Pantau.com - Ketua DPR RI Bambang Soesatyo (Bamsoet) mendorong KPU dan KPUD melakukan sosialisasi secara intensif Peraturan KPU No 3 tahun 2019 tentang Pemungutan dan Penghitungan suara Pemilu 2019.
"Sehubungan telah ditetapkannya PKPU tentang Pemungutan dan Penghitungan Suara Pemilu 2019, maka aturan itu harus segera disosialisasikan kepada pemangku kepentingan pemilu," ujar Bamsoet di Jakarta, Senin, 18 Februari 2019.
Baca juga: KPU Gelar Simulasi Pemungutan Suara untuk Penyandang Disabilitas
Menurut Bamsoet, sosialisasi dilakukan dengan memberikan penjelasan dan bimbingan teknis mengenai aturan teknis pemungutan dan perhitungan suara pada Pemilu 2019 kepada para petugas di tempat pemungutan suara atau pemangku kepentingan pemilu lainnya.
PKPU No 3 tahun 2019 ini, menurut Bamsoet, sangat kompleks dan rentan menimbulkan persoalan jika tidak dipahami dengan baik dan mendetil oleh para petugas di tempat pemungutan suara atau pemangku kepentingan pemilu lainnya.
Di sisi lain, Bamsoet juga mendorong KPU untuk membentuk buku panduan yang dapat digunakan sebagai rujukan praktis bagi anggota Kelompok Penyelenggara Pemungutan Suara (KPPS), agar dalam pelaksanaan pemungutan suara pada Pemilu 2019 dapat dilaksanakan dengan baik.
Bamsoet juga mendorong KPU melalui KPUD untuk melakukan simulasi pemungutan dan penghitungan suara untuk Pemilu 2019 dimulai dari surat suara pemilihan Presiden, DPR RI, DPD, DPRD Provinsi, dan DPRD Kabupaten/Kota.

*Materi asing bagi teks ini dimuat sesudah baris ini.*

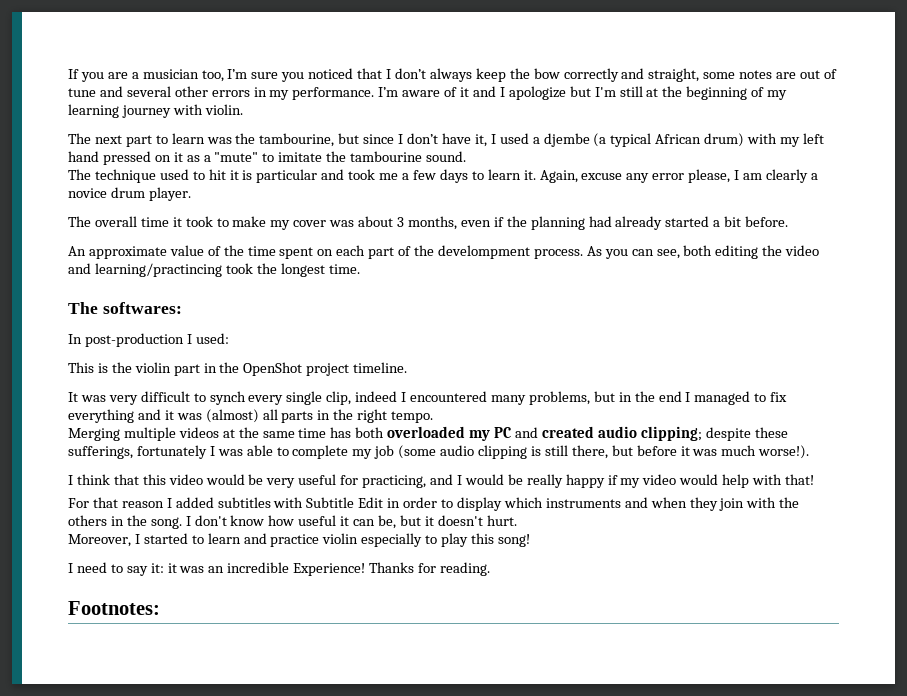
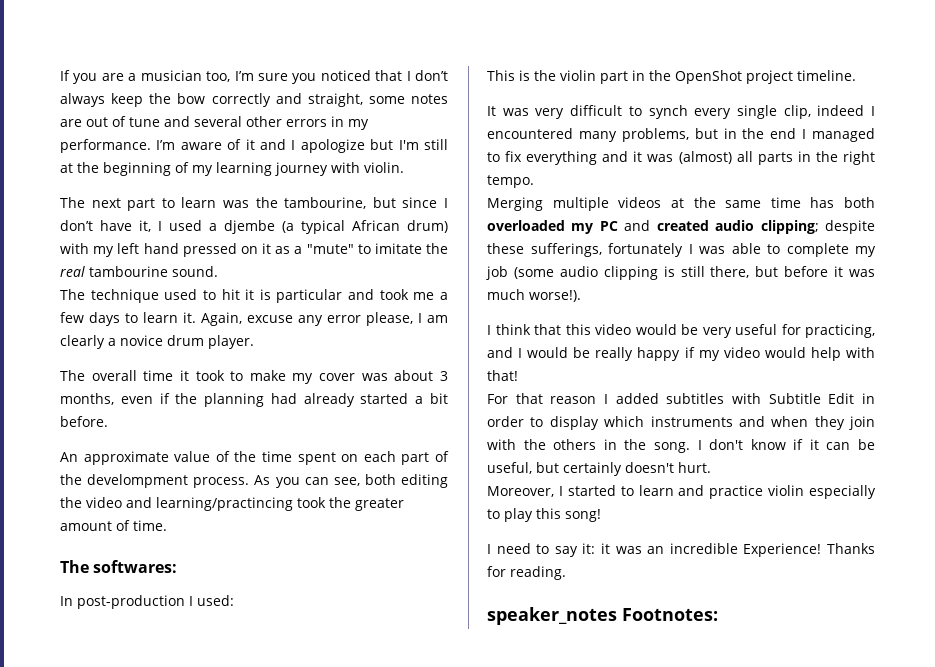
(347, 156) none -> [60,266,85,277] real
[280,263,325,277] longest -> [355,498,404,511] [60,520,130,531] greater amount of
[268,515,434,529] how useful it can be, but it -> [793,439,875,450] [487,462,622,476] if it can be useful, but certainly
(490, 569) none -> [487,607,617,625] speaker_notes

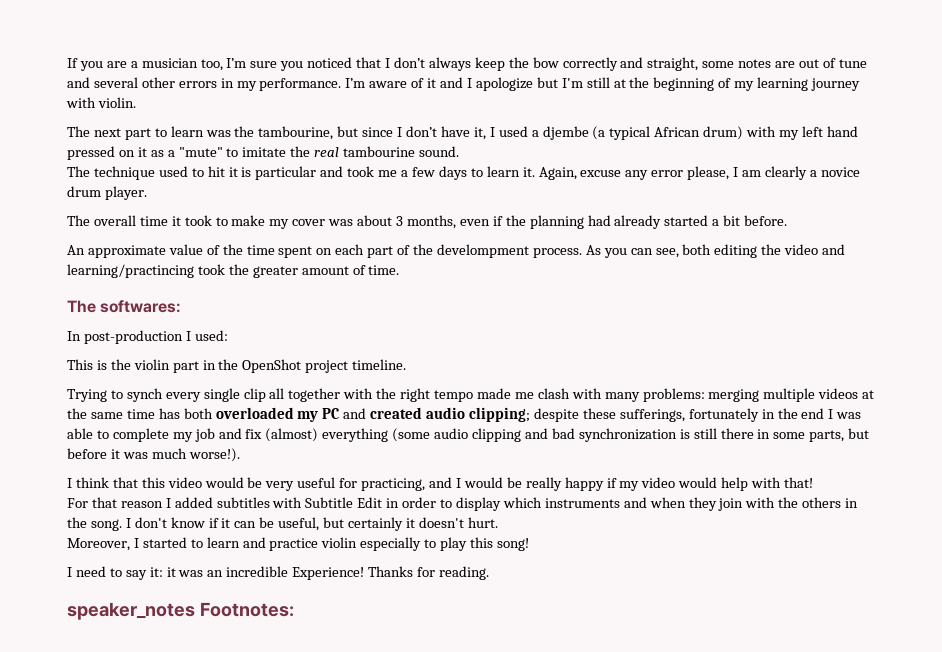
[487,105,875,119] [487,128,875,142] [487,151,875,165] [487,175,534,188] [487,197,543,211] It was very difficult to synch every single clip, indeed I encountered many problems, but in the end I managed to fix everything and it was (almost) all parts in the right tempo. // Merging -> [67,388,760,402] Trying to synch every single clip all together with the right tempo made me clash with many problems: merging
(683, 250) none -> [761,408,825,419] in the end
[513,266,750,280] (some audio clipping is still there, -> [218,428,845,442] and fix (almost) everything (some audio clipping and bad synchronization is still there in some parts,
(622, 469) none -> [405,518,415,528] it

Baca juga: KPU Rancang Terobosan Penggunaan Huruf Braille di Kertas Suara untuk Penyandang Disabilitas
Politisi Golkar ini juga mengimbau KPU bekerja sama dengan Kementerian Komunikasi dan Informatika (Kemenkoinfo) untuk menyampaikan penjelasan tentang materi PKPU No 3 tahun 2019 secara terbuka dan transparan melalui media visual (TV), media siar (Radio), media cetak, media daring, maupun media sosial lainnya, kepada masyarakat agar juga memahami bagaimana cara memberikan suara di Tempat Pemilihan Suara (TPS).